When I was a lad money was tight for my parents, it’s only once I became an adult and parent myself that I realised just how big a struggle they had. My mum invariably bought clothes from charity shops and it never bothered me until one Saturday a rather unpleasant lad from school saw me in the local Oxfam store with my mum. The following Monday I was picked on for it and from then on I refused to go in there with her.
Looking back this saddens me that I let what other kids thought bother me so much, but as teenagers are caught between rebellion and compliance I guess it was only natural to rebel against my mum and comply with school mates. Thankfully I grew out of it and I’ve learned to love charity shops.
When you have four growing children you appreciate just how quickly they grow out of those and the constant demand is often difficult to supply. They all appreciate the clothes they have and they all know that quite a lot of them are sources from charity shops or bought second hand. And why shouldn’t they?
The vast majority of my wardrobe is sourced from charity shops, and you only have to ask my wife just how many items of clothing that actually means. I was looking there yesterday when thinking about writing this and it took me a while to find something that was bought new! Mostly it’s my sportswear that is bought new although some of that is second hand.
Our little market town in North Yorkshire is lucky to have two charity shops, an Age UK and a Children In Distress. They are both great shops and the stock rotation is excellent. I’m usually in them each week and just yesterday I picked up the jeans in the photo above for a bargain price and even though they had no tags on I suspect they are practically brand new.

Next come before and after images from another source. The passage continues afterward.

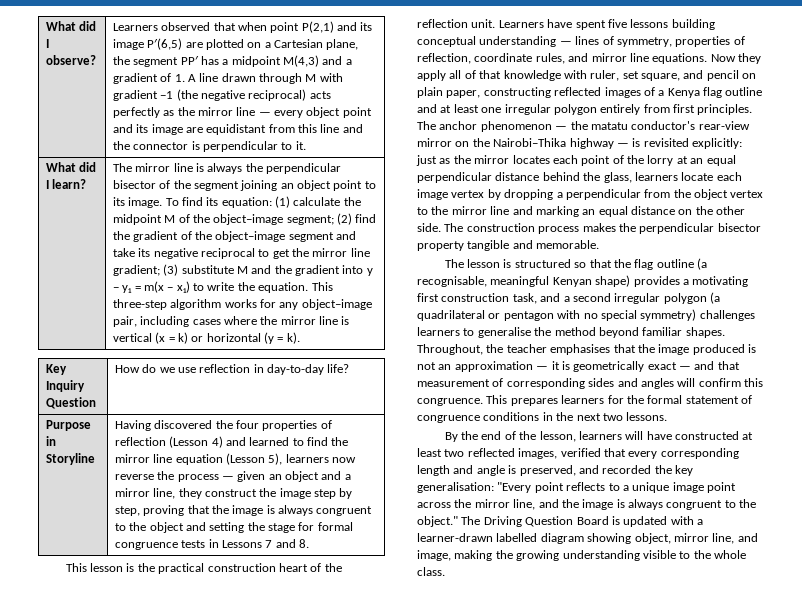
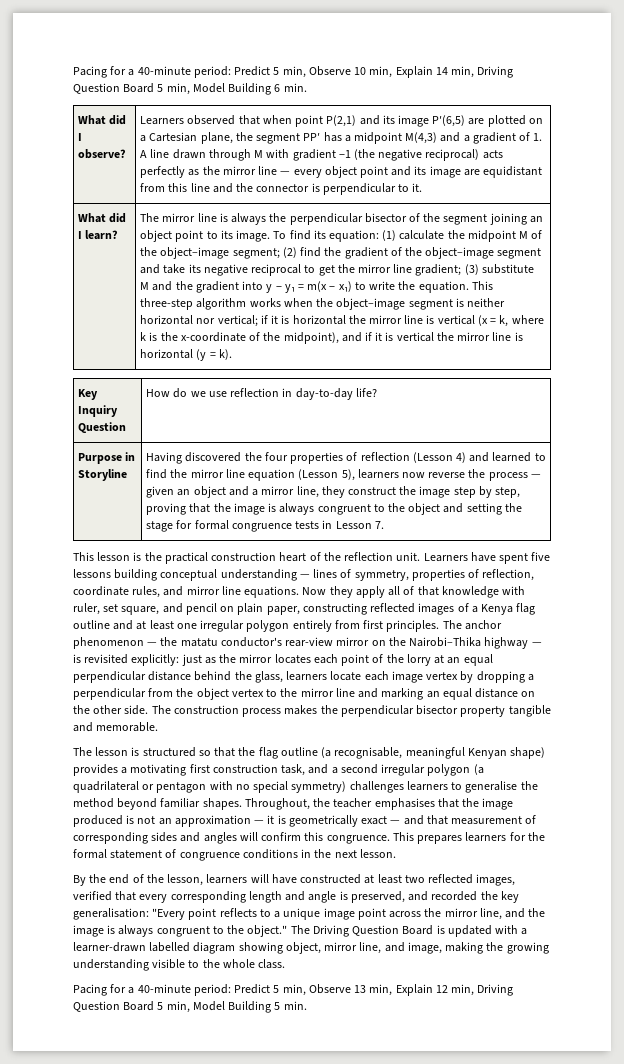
+ Pacing for a 40-minute period: Predict 5 min, Observe 10 min, Explain 14 min, Driving Question Board 5 min, Model Building 6 min.
- This three-step algorithm works for any object–image pair, including cases where the mirror line is vertical (x = k) or horizontal (y = k).
+ This three-step algorithm works when the object–image segment is neither horizontal nor vertical; if it is horizontal the mirror line is vertical (x = k, where k is the x-coordinate of the midpoint), and if it is vertical the mirror line is horizontal (y = k).
- Having discovered the four properties of reflection (Lesson 4) and learned to find the mirror line equation (Lesson 5), learners now reverse the process — given an object and a mirror line, they construct the image step by step, proving that the image is always congruent to the object and setting the stage for formal congruence tests in Lessons 7 and 8.
+ Having discovered the four properties of reflection (Lesson 4) and learned to find the mirror line equation (Lesson 5), learners now reverse the process — given an object and a mirror line, they construct the image step by step, proving that the image is always congruent to the object and setting the stage for formal congruence tests in Lesson 7.
- This prepares learners for the formal statement of congruence conditions in the next two lessons.
+ This prepares learners for the formal statement of congruence conditions in the next lesson.
+ Pacing for a 40-minute period: Predict 5 min, Observe 13 min, Explain 12 min, Driving Question Board 5 min, Model Building 5 min.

Then today I was back against with the eldest as I was looking for items to use in costumes for the up coming dance showcase performances. A denim jacket and cheque shirts were procured this time.
I often forget than buying from a charity shop means you are actually doing something good. You are donating money to great causes and helping others. Move away from our town to neighbouring towns and the range and number of shops expands; last year I picked up a pare of Armani pants from the British Heart Foundation shop in Thirsk.
I’m proud that our girls are happy to wear clothes from charity shops, in fact they love browsing in there and selecting items. I will continue to source my clothes from them and see no reason not to, supporting charity and the local economy at the same time.
So, do you shop in charity shops? What do you children think about it? Let me know.
Thanks for reading.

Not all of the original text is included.